Other characteristics

icon-aes-physics

This test case was designed to fit on a single node. After the initialization, it spends the majority of its time in the dynamical core and is mostly bound by memory bandwidth. The communication happens mostly between neighbouring processes, resulting in a diagonal communication matrix, which is only broken up by global reductions every few time steps.
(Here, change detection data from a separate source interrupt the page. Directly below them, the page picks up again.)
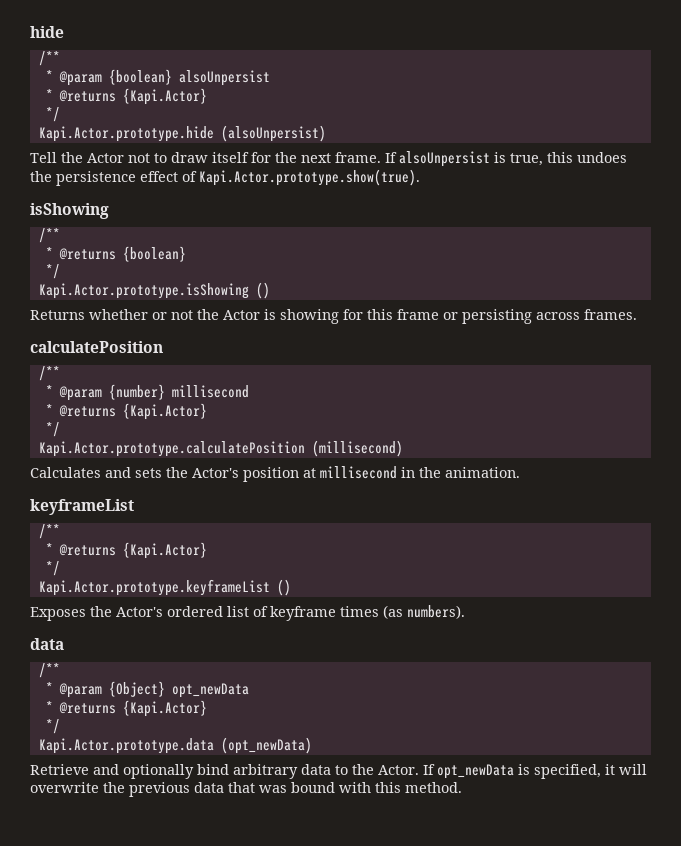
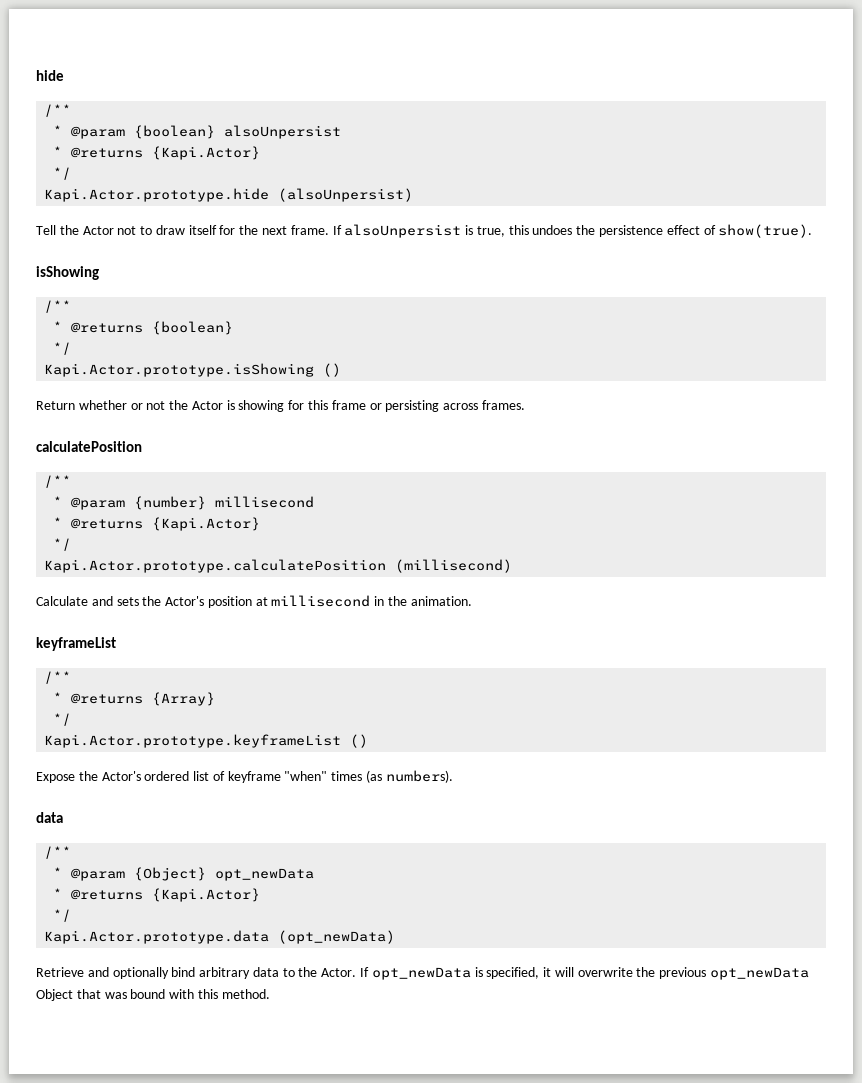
- If alsoUnpersist is true, this undoes the persistence effect of Kapi.Actor.prototype.show(true).
+ If alsoUnpersist is true, this undoes the persistence effect of show(true).
- Returns whether or not the Actor is showing for this frame or persisting across frames.
+ Return whether or not the Actor is showing for this frame or persisting across frames.
- Calculates and sets the Actor's position at millisecond in the animation.
+ Calculate and sets the Actor's position at millisecond in the animation.
  keyframeList
  /**
- * @returns {Kapi.Actor}
+ * @returns {Array}
- Exposes the Actor's ordered list of keyframe times (as numbers).
+ Expose the Actor's ordered list of keyframe "when" times (as numbers).
- If opt_newData is specified, it will overwrite the previous data that was bound with this method.
+ If opt_newData is specified, it will overwrite the previous opt_newData Object that was bound with this method.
Overall, the communication makes up around 5% of the run time, of which waiting for the completion of asynchronous communication calls is a significant portion.

icon-NextGEMS-R2B8-2020

This setup is similar to icon-aes-physics, but with higher resolution and some other minor differences regarding the physics. The communication matrix also displays a diagonal due to the data exchange with the neighbouring cells/processes, plus there is some global communication happening after each time step.

icon-LAM

This setup is very different from the others, as it is not used for climate simulations, but rather for weather prediction. "LAM" stands for limited-area mode, and this setup in particular calculates a weather forecast for a region over Germany. It also includes two nested domains over the Alps. This has multiple consequences. First, the employed physics package differs from the others. Second, the communication pattern is different. Alongside the main diagonal in the communication matrix that was previously described, the LAM setup also features slightly less pronounced diagonals alongside the "main diagonal". This is caused by the data exchange at the nest boundaries.

The rest

The other test cases serve mainly as smoke tests to enable you to easily check whether your installation of ICON works correctly. icon-atm-tracer-Hadley is a simple Hadley test (proposed by Kent et al). The icon-test-nwp-R02B04N06multi test case is a small nested setup with the same physics that are used in the LAM test case.

NEMO

TODO

NICAM-DC

Memory requirements

  • nicamdc-small: ~ 8 GB
  • nicamdc-medium: ~ 185 GB
  • nicamdc-big: ~ 800 GB

Other characteristics

Due to constraints within NICAM-DC, each test case can only be executed with a fixed number of processes, namely 10, 640 and 2560 for the small, medium and big test case respectively. NICAM-DC contains only the dynamical core of NICAM (CPU only) and is, generally speaking, memory-bandwidth-bound with only small amounts of communication between the processes.